Besides the color of his skin, he had a broad face, well-fleshed, with a low-bridged nose and high forehead. His black-brown hair, receding like any older male Mean’s, was kept short, and from the texture it looked like it curled in tight spirals that gave it a plush appearance. And he was big, big and broad, with thick fingers and wrists, and heavy bones and muscles that spoke of a life lived under oppressive gravity.
His shoulders must be as wide as Head’s.
“Is that from the sun?” Perceval asked, wondering.
“Hello,” he said, his words halting and strangely accented but understandable. “I am Administrator Danilaw Bakare, City Administrator of Bad Landing on the independent and Earth-allied world of Fortune. It is my surprised delight to greet you, and to assure you that you are welcome in our system.”
He took a breath and glanced down. Scanning notes, Perceval realized with a painful shortness of breath that wasn’t just due to the lack of oxygen. That, more than anything, brought home to her what she had known intellectually: this alien man was a Mean.
She was still shocked at her own egocentrism that she found herself surprised to be treating with a Mean. Cynric had not developed the symbiont until long after the world left Earth behind, and she had cannibalized an alien life-form to do it. So why had Perceval expected that Earth would have produced the same technology?
She stilled herself, and paid attention to what followed. It was elaborate in the extreme, leading her to wonder if the diplomatic protocols of these alien beings were more focused on ritual and poetry than those to which she was accustomed.
“When humans first took to the sea,” Danilaw said, “they crept around the edges of the land masses. They clung to the shallows and sailed within sight of the coasts. But a few adventurers were more daring. In longboats, on rafts, in outrigger canoes, and in lashed reed boats they braved the deep ocean, navigating through storm and peril to find new lands. Many—perhaps most—did not survive the journey.
“When humans first entered space, it was the same way. We dabbled in the gentle currents around our homeworld. We sowed bottle messages upon the deep, sending out drone explorers, and never dared hope that anyone would find them and follow their messages to where we languished, cast away. Some few brave or foolhardy adventurers followed, in vessels hopelessly inadequate for the perils they would face.
“We had numbered you among them. We counted you as heroes lost to the emptiness of space. Today is a day of rejoicing, for we have been proved wrong.”
He paused, letting her see him take a deep breath, and checked his notes again.
“There will be some quarantine protocols to get out of the way, and I’m sure we each have a great deal of news and history to exchange that will interest the other.
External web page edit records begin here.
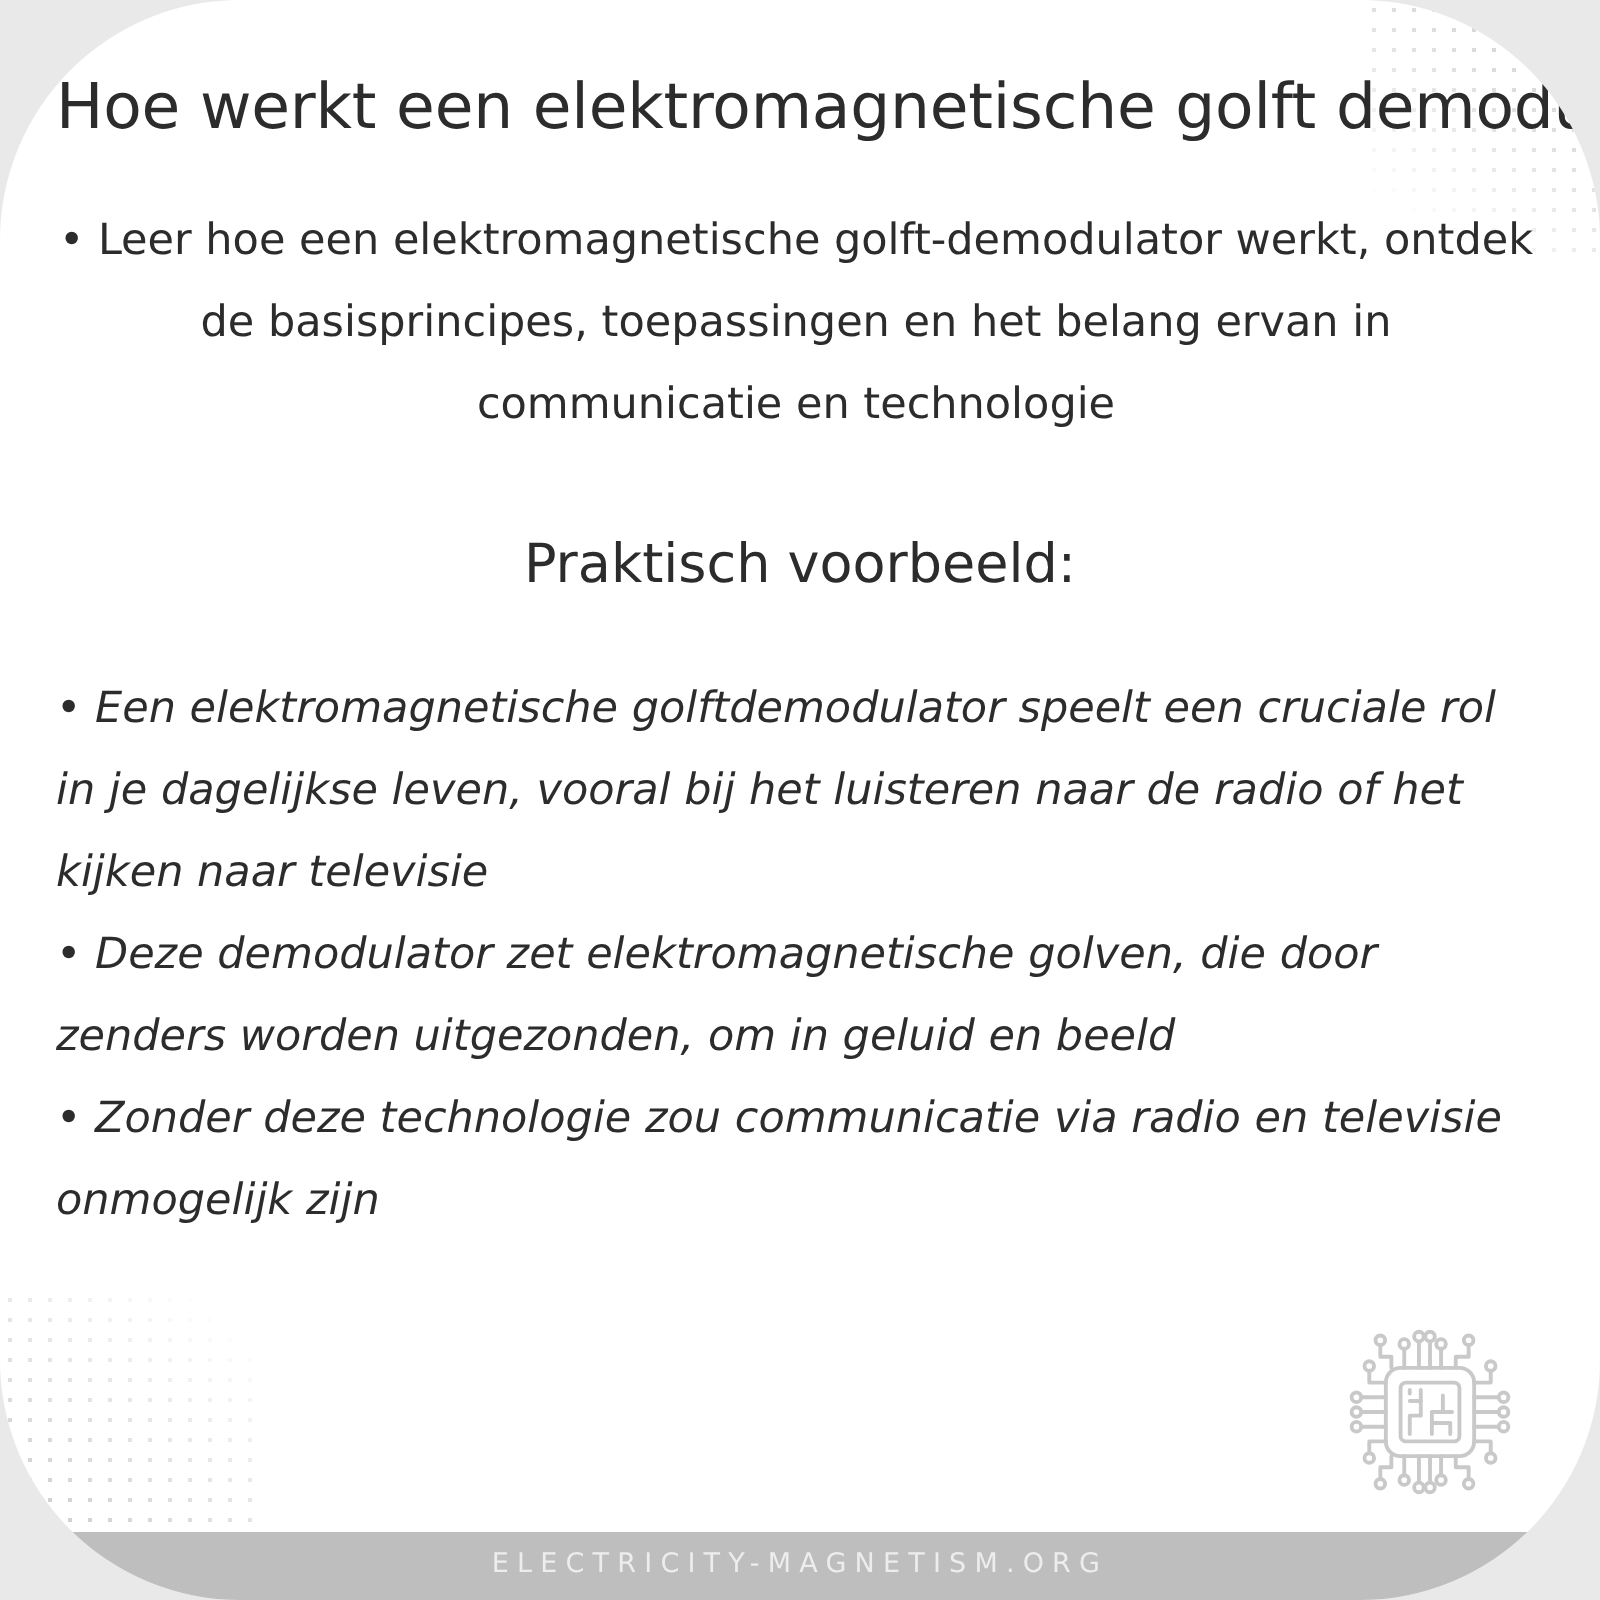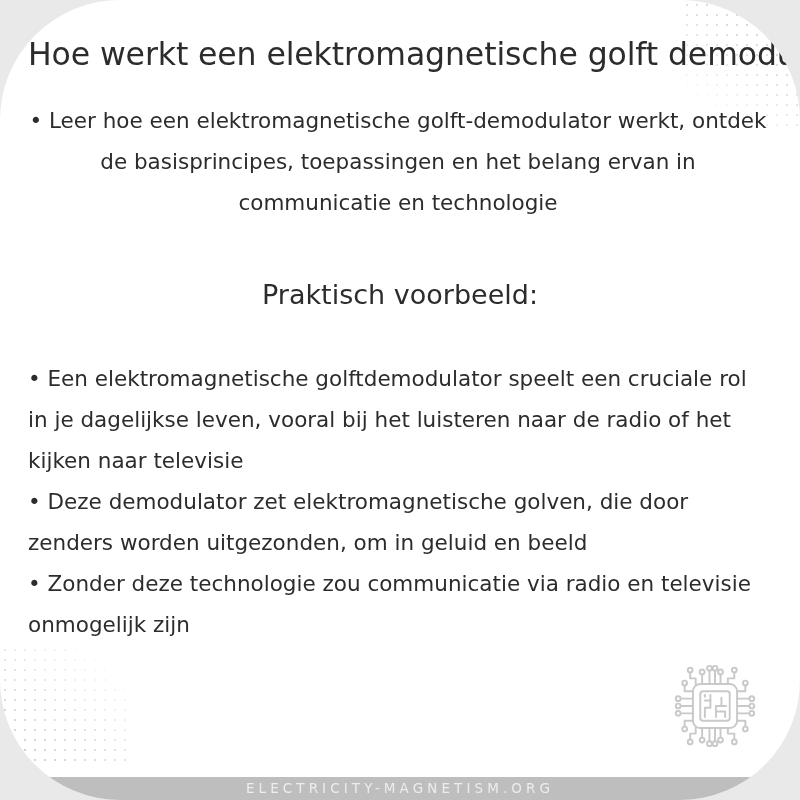"Praktisch voorbeeld:" .subhead { margin: 16px -> 4px }
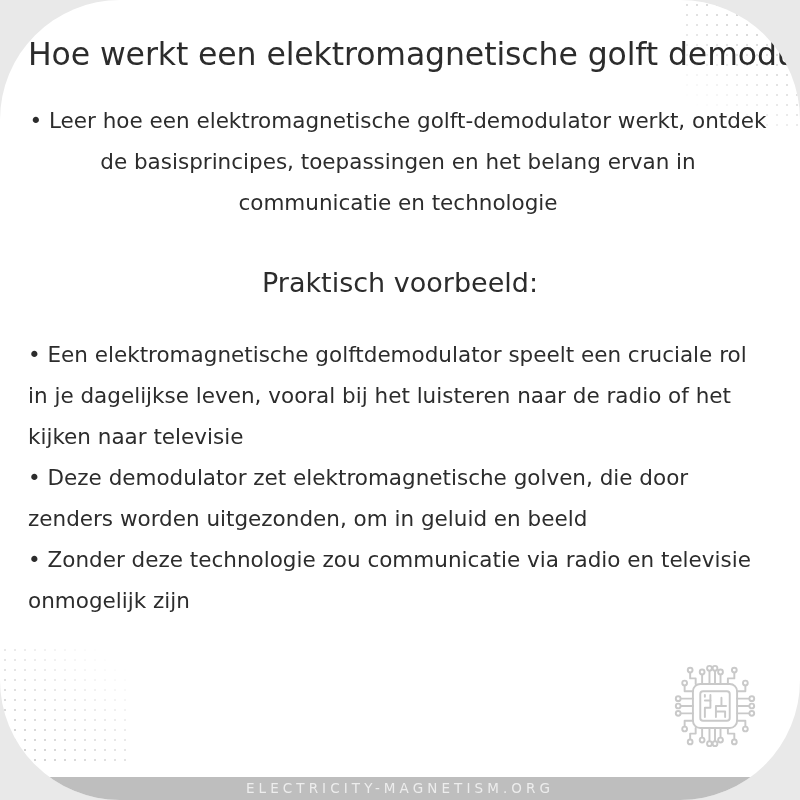"• Een elektromagnetische" .bullets { font-style: none -> italic }
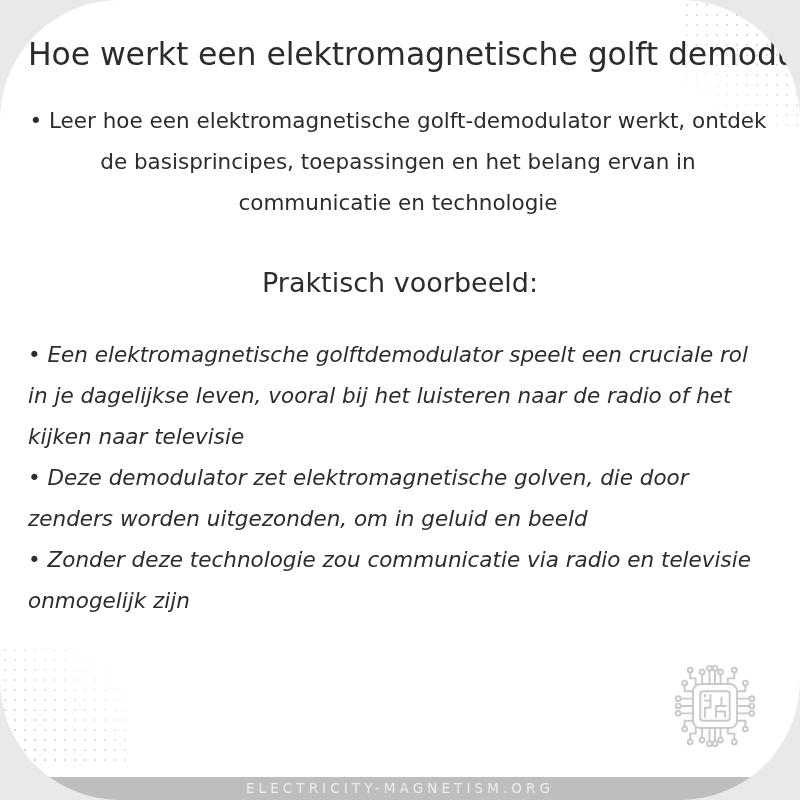"ELECTRICITY-MAGNETISM.ORG" .footer { height: 23px -> 34px }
We will send trade and cultural negotiators. But in the meantime, we would request permission to send a small vessel to dock with your ship. In addition, in the metadata of this transmission, you will find a document containing a list of questions regarding the census of your vessel. Any information you can provide as to the demographics and ideologies of your population would help us greatly in preparing to arrange your reception.”
He smiled—a big, human grin that Perceval found reassuring despite the alien architecture of his features. “We’re looking forward to meeting you.”